Daisy: “I’d love a biscuit, Mummy.”
Me: “Whut? I don’t have any biscuits. I was just putting the tissues away.”
Daisy: “No, Mummy, you said you had biscuits.”
Me: “No, I didn’t.”
Daisy: “You said ‘If anyone’s hungry, I’ve got biscuits.'”
Me: “Lily? Did I say I had biscuits?”
Lily: “Yes, you said you had biscuits.”
Me: “I don’t remember saying anything about biscuits. I only remember talking about tissues. Are you sure I said biscuits?”
Lily: “Yes Mummy! You did!”
Me: “My God. Are you sure you two aren’t teasing me?”
Daisy: “I promise, Mummy, we’re not teasing you. You said you had biscuits.”
How’s that for scary? I thought I was talking about tissues, and I was apparently talking about biscuits. Or, I talked about tissues, THEN talked about biscuits and immediately forgot that I had. Or, my children heard me talk about tissues, but preferred to imagine that I was talking about biscuits. That would be the version I prefer, but since there are two of them and their brains are younger than mine, I am having to accept that their version (I WAS talking about biscuits) may actually be the real one.

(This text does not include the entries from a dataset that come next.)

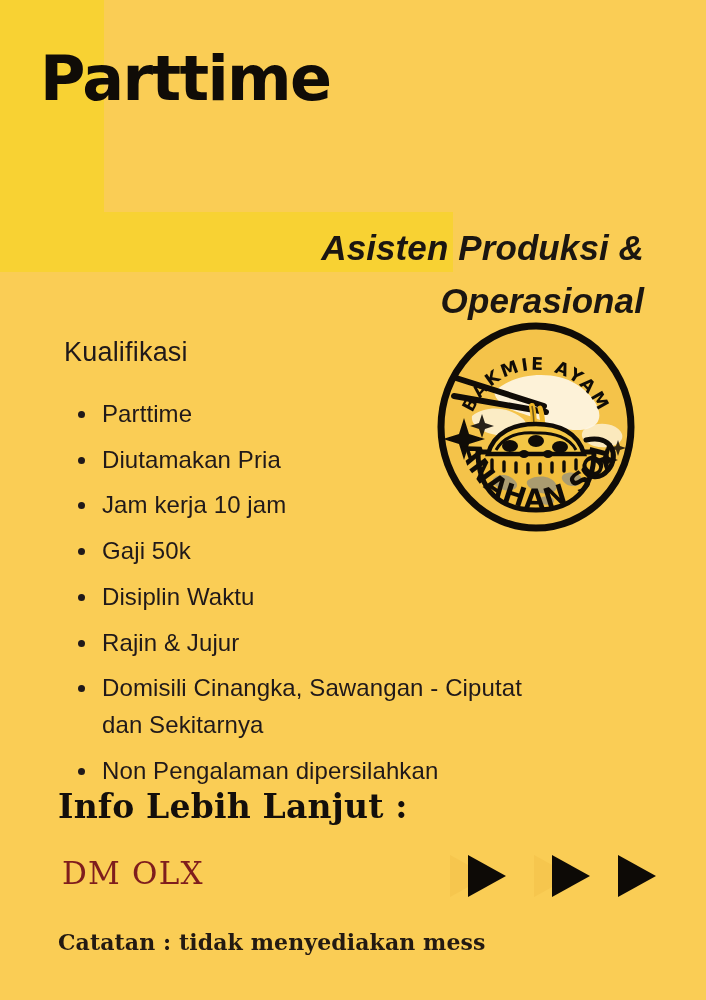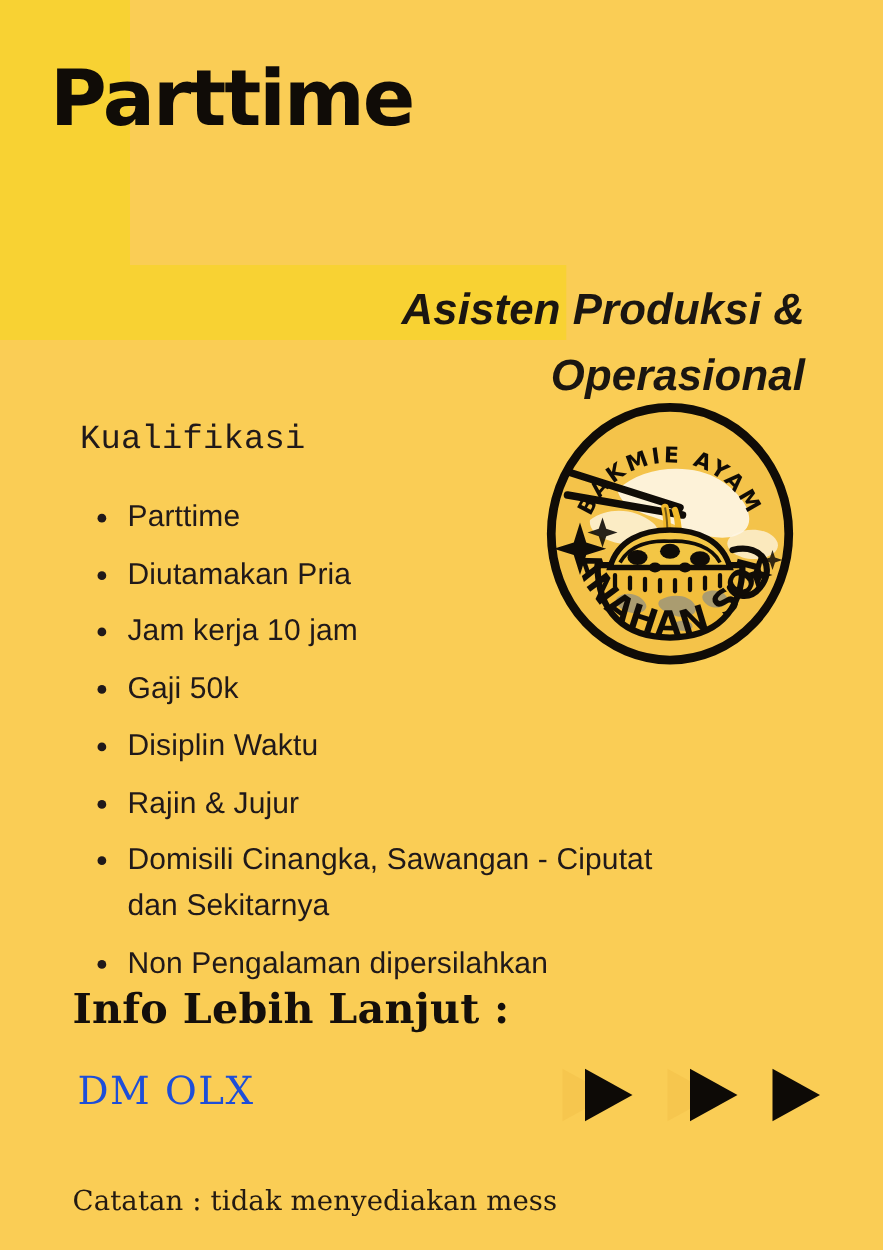--- a/index.html
+++ b/index.html
@@ -75,21 +75,21 @@
   .subtitle-line-2 { display: block; text-align: right; padding-left: 56px; }
 
   
   .quals-heading {
     position: absolute;
     left: 64px;
     top: 337px;
     font-size: 27px;
     color: #20191A;
     letter-spacing: 0.2px;
-    font-family: Liberation Mono, monospace;
+    font-family: Liberation Sans, sans-serif;
     text-align: right;
   }
 
   .quals-list {
     position: absolute;
     left: 72px;
     top: 396px;
     width: 580px;
     list-style: none;
   }
@@ -138,21 +138,21 @@
     color: #140F0B;
     letter-spacing: 0.2px;
   }
   .contact-handle {
     position: absolute;
     left: 62px;
     top: 855px;
     font-family: "DejaVu Serif", serif;
     font-weight: 400;
     font-size: 31px;
-    color: #1d4ed8;
+    color: #7f1d1d;
     letter-spacing: 1.2px;
   }
 
   .arrow-row {
     position: absolute;
     left: 448px;
     top: 850px;
     width: 210px;
     height: 52px;
   }
@@ -168,23 +168,23 @@
   .arrow.ghost { border-left-color: #F6C64E; }
   .arrow.a0 { left: 2px; }
   .arrow.a1 { left: 20px; }
   .arrow.a2 { left: 86px; }
   .arrow.a3 { left: 104px; }
   .arrow.a4 { left: 170px; }
 
   .note {
     position: absolute;
     left: 58px;
-    top: 949px;
+    top: 929px;
     font-family: "DejaVu Serif", serif;
-    font-weight: 400;
+    font-weight: 700;
     font-size: 22px;
     color: #231A12;
     letter-spacing: 0.1px;
   }
 </style>
 </head>
 <body>
 
 <div class="poster">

I am going mad. And my madness is presenting itself as an extreme form of over-zealous parenting. My subconscious is burping up random parenting notes. I wonder if it will remain confined to children or if the next time I do an interview I’ll have to remember not to ask the interviewee if he’s done a wee. Or not to remind a friend to put her homework away. Or to avoid kindly offering the guy at the petrol station some lovely slices of cut-up apple.